Headphone Girl

Black headphones against a dark background“I’m setting fire to my Twitter,” Viola says. “It’s too much of a fucking mess. That whole place is imploding so hard that it’s going to suck into itself and black hole the entire thing into another dimension.”

We are sitting on the roof of her house, just outside her attic window, in a place most people would consider dangerous. We are not most people. It’s cold out, and gray, and an icy wind is blowing, but there is still a plague going on, even if most of the world is pretending that there isn’t. Up here, we can take off our masks and pretend as well.

“I’m not sure what I’m doing with mine yet,” I say. “I’ve been there a long time, you know? Eleven years, that’s what Twitter tells me. Kind of hard to just toss it all in the trash and move on.”
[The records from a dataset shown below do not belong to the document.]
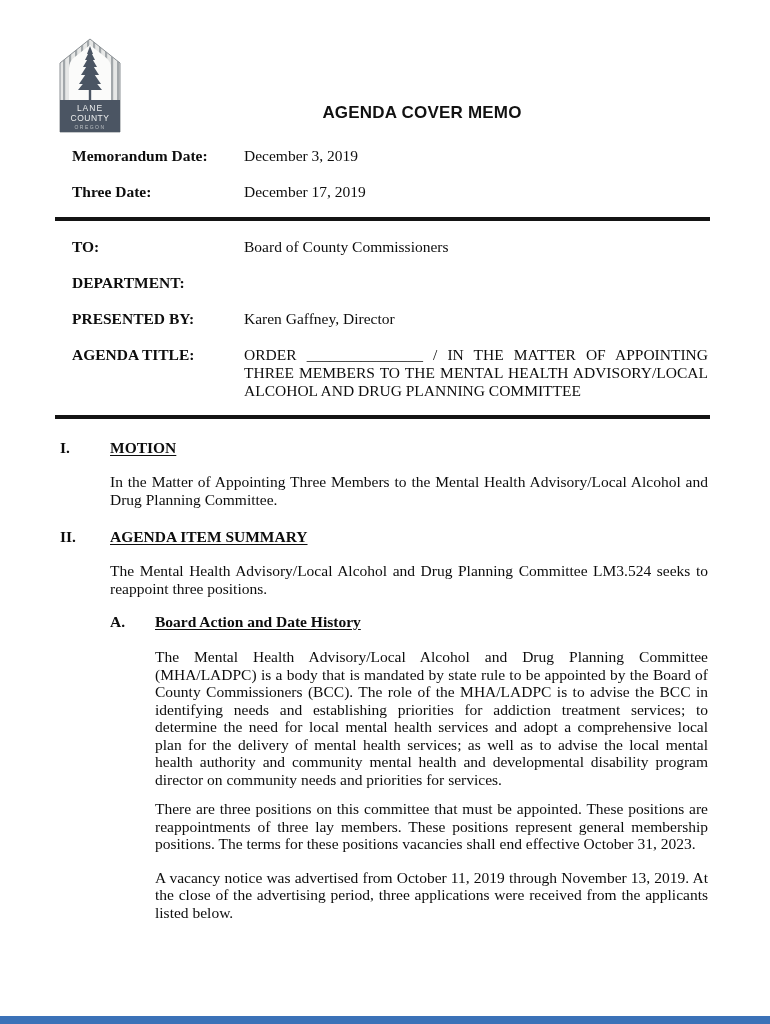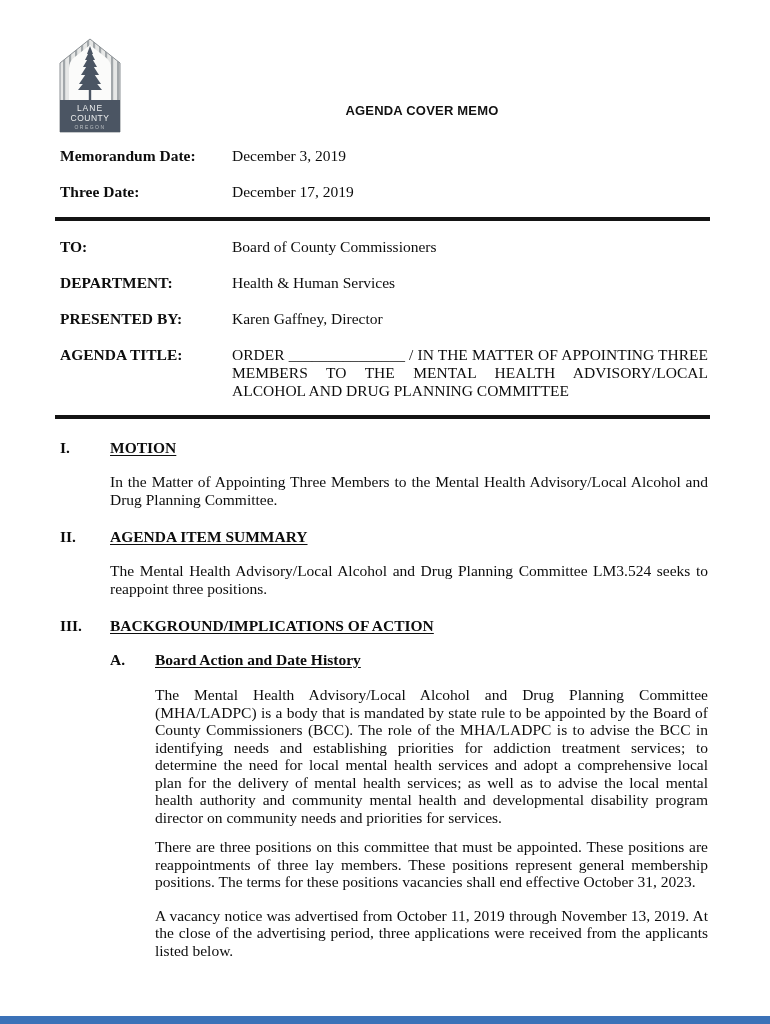"AGENDA COVER MEMO" .doc-title { font-size: 13px -> 17px }
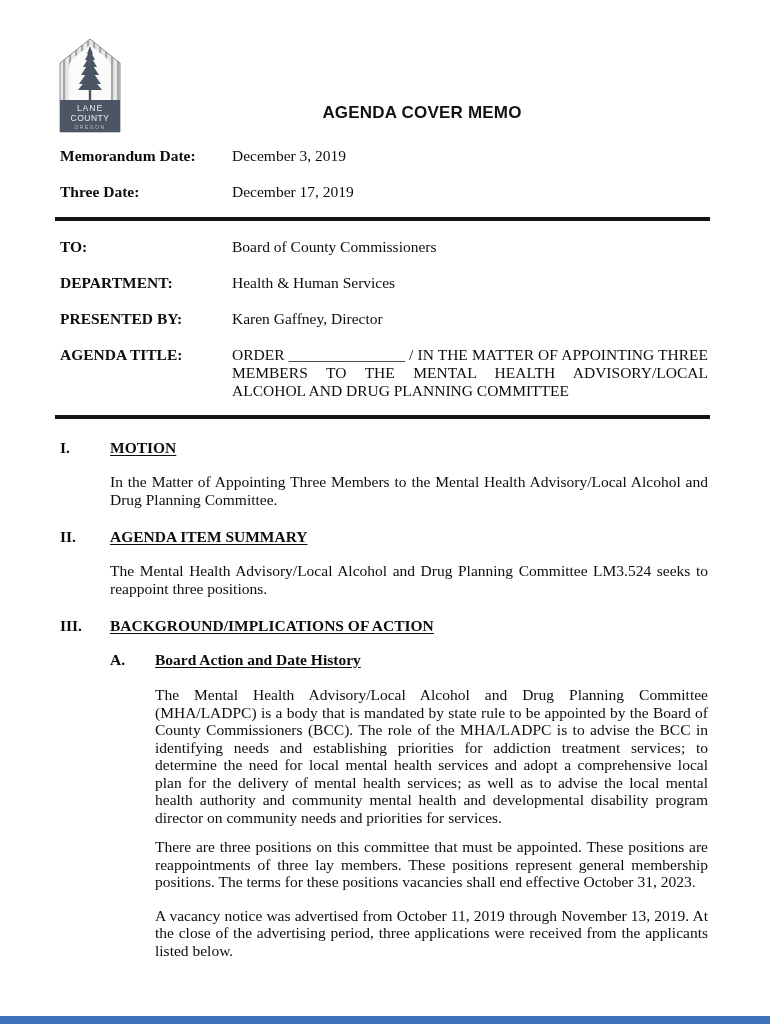"Memorandum Date:" .frow { margin-left: none -> 12px }
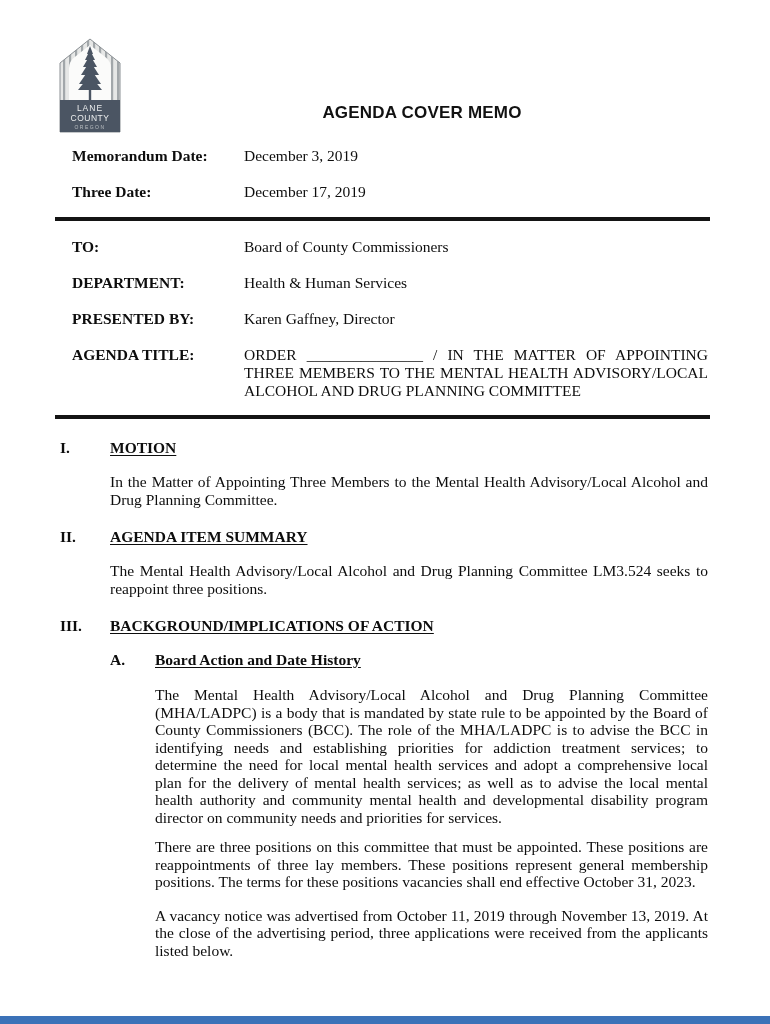"Health & Human Services" div.fvalue { html: <div>Health &amp; Human Services</div> -> none }
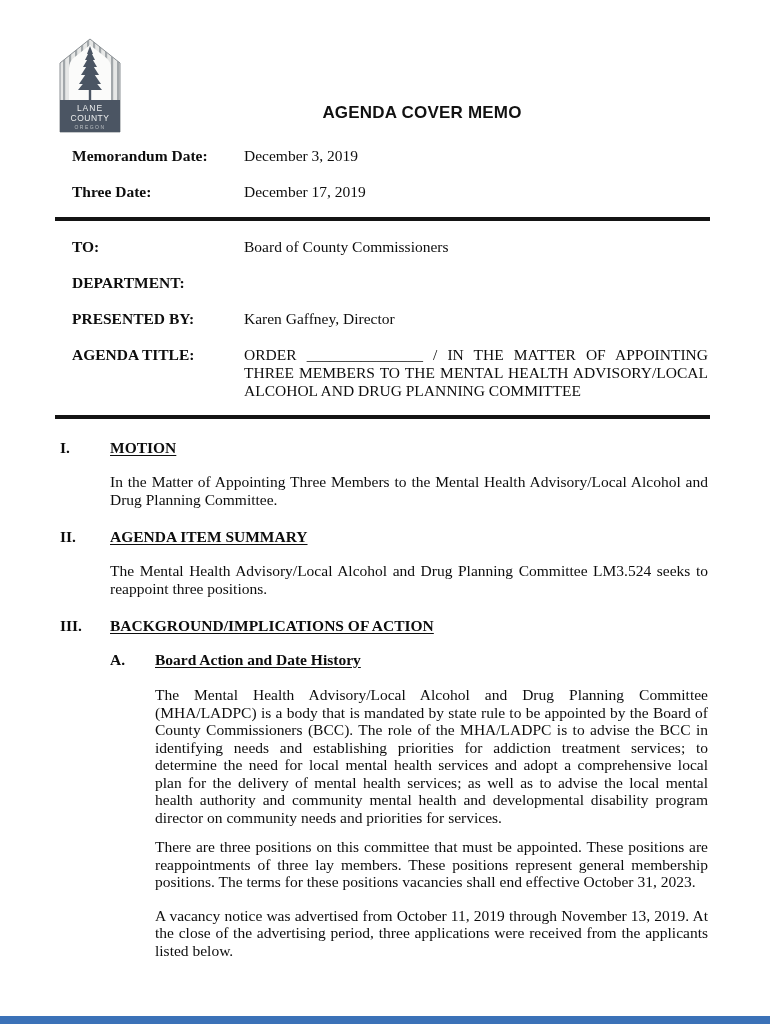"III." div.sec-head { html: <div> <span>III.</span> <span>BACKGROUND/IMPLICATIONS OF ACTION</span> </div> -> none }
“It’s all digital noise anyway,” she says. “It doesn’t really exist in any meaningful way.”

I tap the shingles with the toe of my boot. “I don’t know about that. It’s like eleven years of letters I wrote.”

“Nah. It’s like crap you wrote on napkins and forgot to take out of your pocket when you put your pants in the washer.” She sits up straight suddenly, and points across the street, at a young woman walking at a speedy clip along the sidewalk. “There she goes again.”

“There who goes?” I ask.

“Headphone Girl.”

“Who’s Headphone Girl?”

“I have no idea,” Viola says. “A couple of times every day, she zooms down the street with those cans on her ears. Like speedwalking or something. Different time every day, but seriously, it’s every single day.”

“Wonder what that’s about.”

“I don’t know. I might write a poem about her. There’s something mythical in her that I like. She’s not the sort of person who wastes time thinking about her Twitter account.”

Headphone Girl moves quickly to the corner, then turns and disappears from our view.

“Every day, huh?” I ask.

“Yup,” Viola says. “Every day. She’s my current personal hero.”

“You could do worse.”

She nods. “Much, much worse.”

The wind picks up and surprisingly, a light flutter of snow blows over us, even though the sun is bright and I can’t see a cloud in the sky. It’s not more than a handful of flakes, and it zips past us and vanishes in the same direction as Headphone Girl had moments before.

“Fuck it,” Viola says. She takes her phone out of her jacket pocket and swipes it open.

“Fuck what?” I ask.

“I’m ordering some headphones. Some nice Bluetooth ones. I’m going to start walking around the neighborhood a couple of times a day, get to know Headphone Girl. Maybe start a coven or something.”

“Beats being on Twitter.”

“Everything beats being on Twitter, Bastian.”

“You’re a goddamn delight, Viola.”

She taps the order button on her Amazon app. “I’m a delight who is going to have some nice new headphones in two days, that’s what I am. Charter member of the Headphone Coven. You’re going to see two of us out there walking around by next week, I guarantee it.”

“Beats being on Twitter,” I say again.

She nods. “Everything beats being on Twitter, Bastian.” She puts her phone away, then pulls her mask from her pocket and puts it over her nose and mouth. “It’s fucking freezing out here. Come inside. We can be crotchety by the heating vent for a while.” She finesses her way through the window and back into the attic. I put on my own mask and start to crawl after her, stealing a glance at the street as I go in.

Headphone Girl is coming back around the corner, focused and determined.

Without thinking, I raise my hand to wave at her.

Without breaking her stride, she waves back at me.

I crawl through the attic window, and I feel as though I’ve been blessed.